SPSS files (.sav) and Parquet data can be ingested to create datasets in the Lakehouse. Parquet based data must be accompanied by schema and metadata as described in the Crunch Logical Schema.
New data can be ingested via file uploads (using AWS Accelerated Upload APIs) or directly from an AWS S3 Bucket.
All ingestion happens through a DataSource. The steps include:
- Create a DataSource.
- Use the DataSource APIs to ingest via file uploads or direct from an S3 bucket.
A DataSource represents a single dataset.
A DataSource supports initial ingestion and subsequent updates to the data (see the next section).
Why do file uploads use AWS Accelerated Upload APIs?
The AWS Accelerated Upload API provides faster uploads through regional data centers, improving upload performance. Your data speedily uploads to a local AWS data center, and then internally transfers to the Crunch Lakehouse Data Platform maximizing the performance of the AWS global backbone network.
API references
- DataSource API Documentation
- DataSource File Upload API Documentation
- DataSource Ingestion Direct from S3
Updates
After creating a dataset through the DataSource API, you will likely need to update it.
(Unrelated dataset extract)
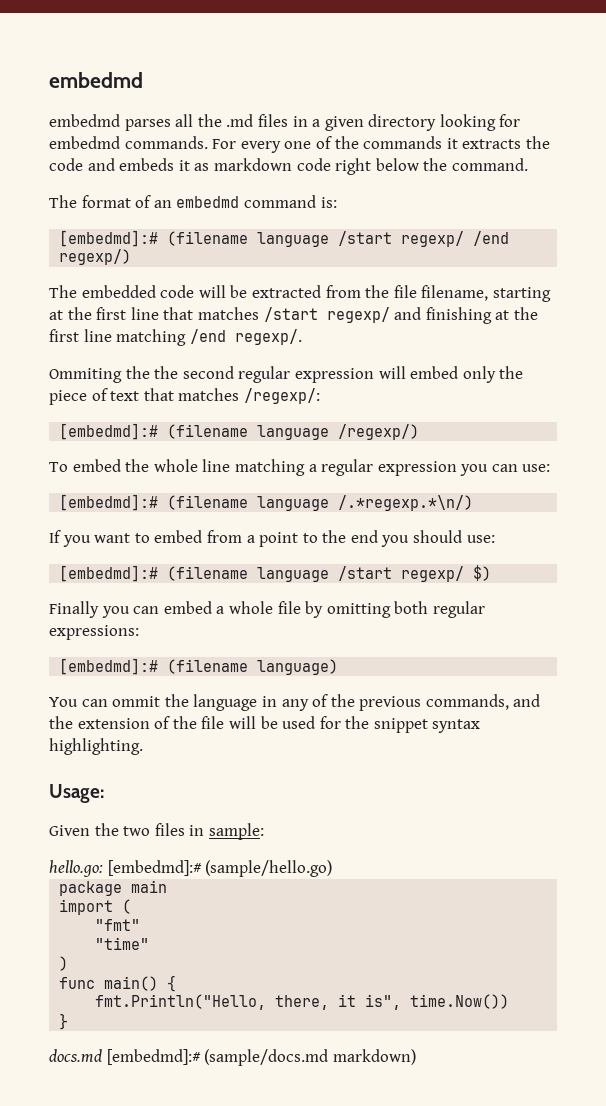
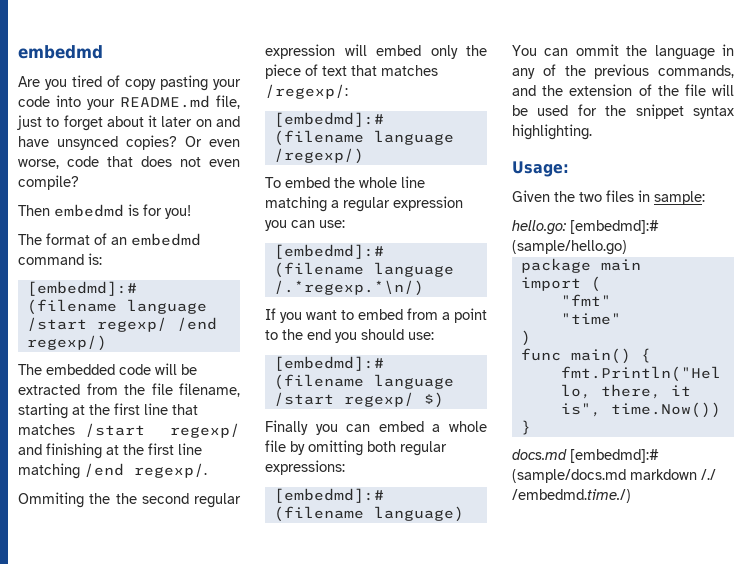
[49,114,521,131] [49,136,550,153] [49,158,528,175] embedmd parses all the .md files in a given directory looking for embedmd commands. For every one of the commands it extracts the code and embeds it as markdown code right below the command. -> [18,75,241,91] [18,95,240,110] [17,115,240,131] [18,135,240,150] [18,156,240,169] [18,175,79,190] [18,204,191,219] Are you tired of copy pasting your code into your README.md file, just to forget about it later on and have unsynced copies? Or even worse, code that does not even compile? // Then embedmd is for you!
[332,1049,416,1065] markdown) -> [630,469,716,480] [512,489,631,503] markdown /./ /embedmd.time./)

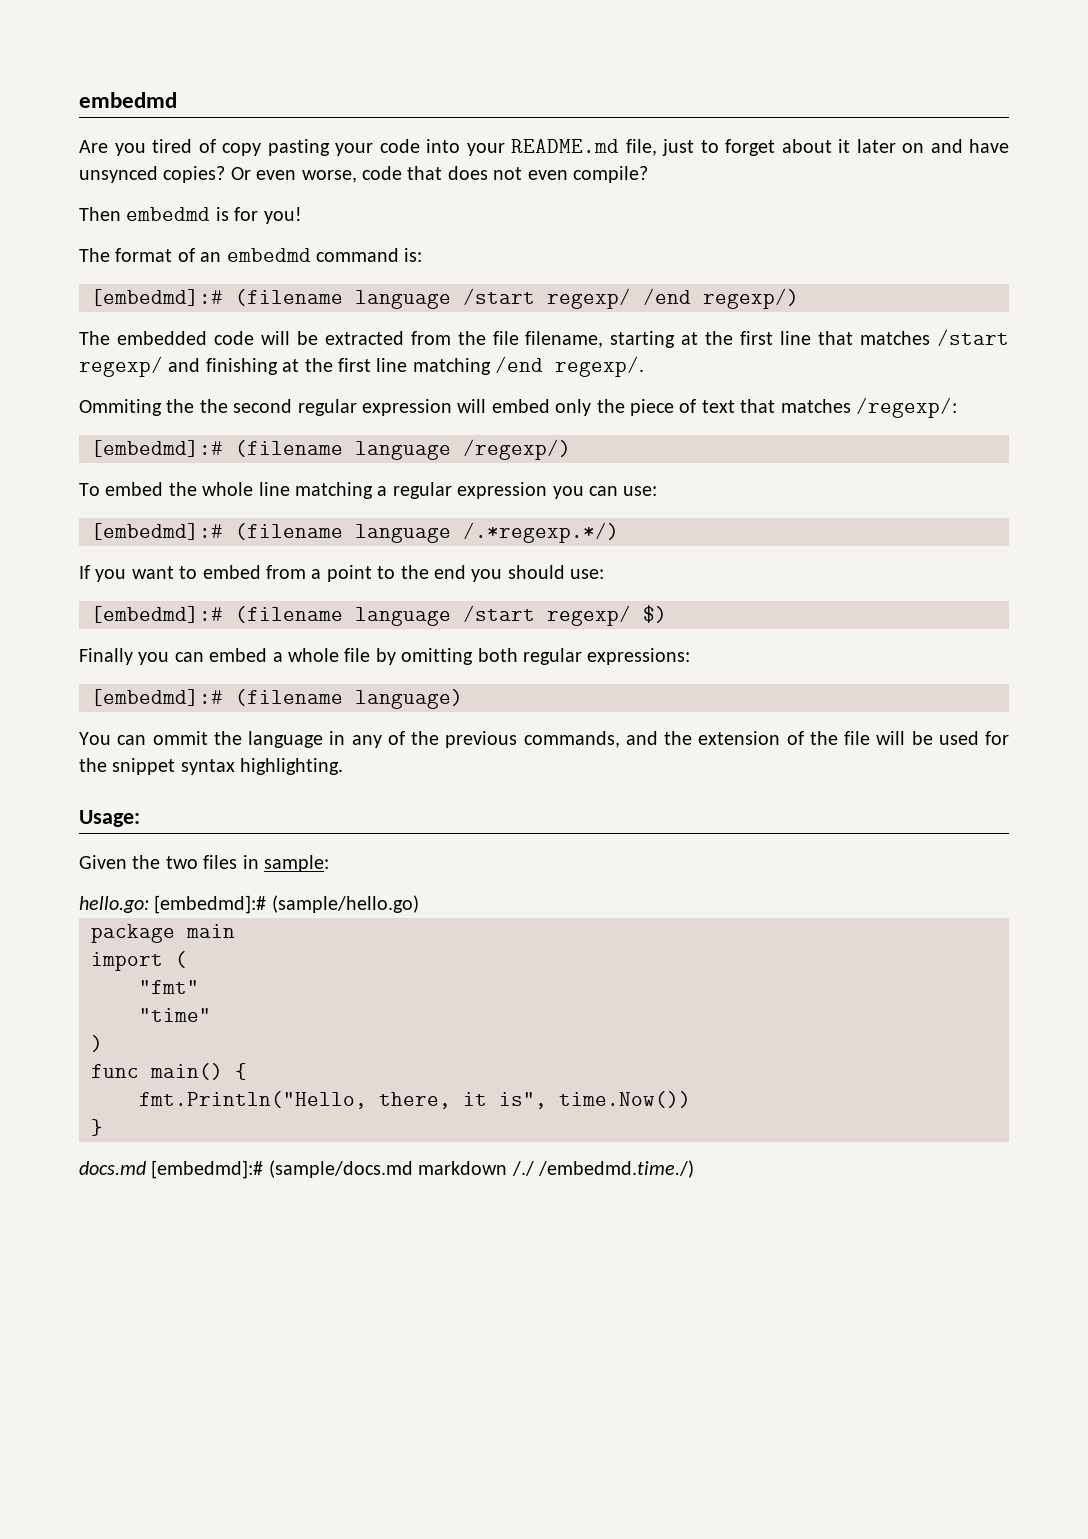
[273,280,424,296] /.*regexp.*\n/) -> [463,522,619,543] /.*regexp.*/)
The update API provides the capability to add non-breaking schema and/or metadata changes to a dataset.
This includes the ability to add variables to datasets, as well as add categories to variables and row level data.
Currently, the Update API only supports updates direct from S3.
Notifications
Notifications are supported for update operations. Any time there is an update to a dataset, you may receive a notification for it.
These are important when the upstream and downstream systems of a data pipeline are decoupled/managed by different teams.
An upstream source of data uses the ingestion and update APIs to load new data in to the Lakehouse. Downstream systems may subscribe to notifications about updates via the DataDestination.
A typical use case for update notifications is to trigger an export of new data.
Currently, notifications are delivered through an SQS queue provided by you.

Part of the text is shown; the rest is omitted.